The early occurrence of ankle-clonus in this disease heralds the appearance of apparently spontaneous clonus when the toes are put on the ground, and later on of cramps of the gastrocnemius or other muscles, which produce an exacerbation of the existing stiffness. Occasionally sudden spasms occur while the patient is at rest, and which resemble the sudden shocks which healthy persons occasionally experience when about to fall asleep.

The electrical reactions show little that can be called characteristic, and there is little unanimity among observers on this point. The majority agree that there is a slight quantitative decrease of both faradic and galvanic excitability in parallelism with the degree of paresis. In the pure form of the disease there are no other symptoms than those mentioned. Should evidences of involvement of the gray substance of the cord or the cranial nerves be added, it is a certain indication that we have to do with the similar but far from identical affection, amyotrophic lateral sclerosis.

The course of the disease is extremely slow and its development insidious. It is considered incurable, and although a few cases have been described as terminating in recovery, the most recent and reliable annals fail to make mention of any cure in a well-established case of spastic paralysis. The disease is not in itself fatal, death usually occurring from intercurrent affections.

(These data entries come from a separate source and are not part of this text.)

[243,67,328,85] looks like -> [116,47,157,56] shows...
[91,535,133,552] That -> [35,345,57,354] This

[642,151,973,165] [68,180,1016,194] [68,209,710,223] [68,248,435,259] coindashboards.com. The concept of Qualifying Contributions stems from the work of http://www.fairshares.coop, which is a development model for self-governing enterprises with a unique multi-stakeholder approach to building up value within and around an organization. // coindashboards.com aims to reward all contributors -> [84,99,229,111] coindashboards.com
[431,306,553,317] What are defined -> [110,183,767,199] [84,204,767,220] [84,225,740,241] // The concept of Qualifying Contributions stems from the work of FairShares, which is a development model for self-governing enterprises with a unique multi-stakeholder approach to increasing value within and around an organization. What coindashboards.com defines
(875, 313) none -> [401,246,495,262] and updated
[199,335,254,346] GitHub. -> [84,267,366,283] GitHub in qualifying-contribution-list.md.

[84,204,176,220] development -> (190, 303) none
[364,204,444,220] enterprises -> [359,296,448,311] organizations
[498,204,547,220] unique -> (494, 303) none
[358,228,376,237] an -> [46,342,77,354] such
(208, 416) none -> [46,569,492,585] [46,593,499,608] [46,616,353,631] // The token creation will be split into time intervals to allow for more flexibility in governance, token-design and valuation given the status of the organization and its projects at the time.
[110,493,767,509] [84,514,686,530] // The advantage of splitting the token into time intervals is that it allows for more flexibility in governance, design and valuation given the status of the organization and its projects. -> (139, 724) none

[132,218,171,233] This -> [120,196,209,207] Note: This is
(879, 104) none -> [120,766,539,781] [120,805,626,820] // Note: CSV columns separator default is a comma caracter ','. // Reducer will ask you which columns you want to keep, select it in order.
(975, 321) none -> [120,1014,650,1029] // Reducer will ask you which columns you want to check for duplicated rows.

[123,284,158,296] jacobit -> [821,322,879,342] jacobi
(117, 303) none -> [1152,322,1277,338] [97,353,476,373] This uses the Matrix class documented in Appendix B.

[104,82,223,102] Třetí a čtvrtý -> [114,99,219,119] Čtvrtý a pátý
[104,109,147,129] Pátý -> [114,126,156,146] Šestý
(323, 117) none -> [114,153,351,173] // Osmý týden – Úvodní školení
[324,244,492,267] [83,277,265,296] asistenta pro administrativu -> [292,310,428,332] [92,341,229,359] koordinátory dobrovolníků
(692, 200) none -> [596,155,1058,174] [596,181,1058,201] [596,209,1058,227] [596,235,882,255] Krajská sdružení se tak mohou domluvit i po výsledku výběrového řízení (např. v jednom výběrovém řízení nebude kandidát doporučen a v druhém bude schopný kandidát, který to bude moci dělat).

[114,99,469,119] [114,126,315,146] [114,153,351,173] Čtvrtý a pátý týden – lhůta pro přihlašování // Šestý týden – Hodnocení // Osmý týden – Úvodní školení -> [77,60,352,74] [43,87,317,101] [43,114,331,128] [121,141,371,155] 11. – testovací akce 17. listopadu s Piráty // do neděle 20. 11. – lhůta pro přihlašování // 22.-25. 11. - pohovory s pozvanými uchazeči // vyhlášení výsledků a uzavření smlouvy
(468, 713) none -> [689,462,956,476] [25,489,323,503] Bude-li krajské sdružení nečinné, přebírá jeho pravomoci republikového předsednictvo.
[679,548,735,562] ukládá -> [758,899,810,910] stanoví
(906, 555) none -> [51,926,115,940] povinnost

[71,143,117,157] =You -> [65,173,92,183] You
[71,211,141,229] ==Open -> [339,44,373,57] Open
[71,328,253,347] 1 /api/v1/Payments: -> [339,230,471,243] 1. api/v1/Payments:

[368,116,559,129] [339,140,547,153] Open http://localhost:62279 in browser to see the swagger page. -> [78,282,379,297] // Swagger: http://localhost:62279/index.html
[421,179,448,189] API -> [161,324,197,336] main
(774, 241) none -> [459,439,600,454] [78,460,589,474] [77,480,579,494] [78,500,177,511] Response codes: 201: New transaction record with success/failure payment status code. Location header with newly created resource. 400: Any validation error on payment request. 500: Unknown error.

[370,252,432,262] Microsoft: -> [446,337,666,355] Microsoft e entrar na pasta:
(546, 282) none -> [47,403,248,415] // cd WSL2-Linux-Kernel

ETIOLOGY.—Our knowledge of the causes of this disease is practically nil. It has been, like tabes dorsalis, attributed to a family tendency. Excessive sexual indulgence, over-exertion, and syphilis have been recorded as possible causes in the few cases in which an etiological assignment could be attempted. Tuczek surmises that the spastic phenomena of lathyrism, a constitutional disease analogous to pellagra and ergotism which is observed in those who live on bread prepared from a legumen grown in Italy (lathyrus bean), and which manifests itself in spastic symptoms, may be due to an affection of the pyramid tract, just as tabes ergotica is due to an affection of the posterior columns. One case of spastic paralysis of a severe nature, associated with scanning speech, in consequence of a lightning-stroke, is reported by Demme.94 I have been able to assign a cause in but two cases of spastic paralysis. Both were in Quakers; in both there had been a history of almost incredible sexual excesses. The disease in both involved the muscles of the jaw and face. An autopsy in the one case revealed no lesion whatever.95

94 “Bericht über die Thätigkeit des Jennerischen Kinderspitals,” Wiener medizinischer Blätter, 1884, No. 23.

95 The contracture in the lower extremities, differing from the rule, was a flexion contracture.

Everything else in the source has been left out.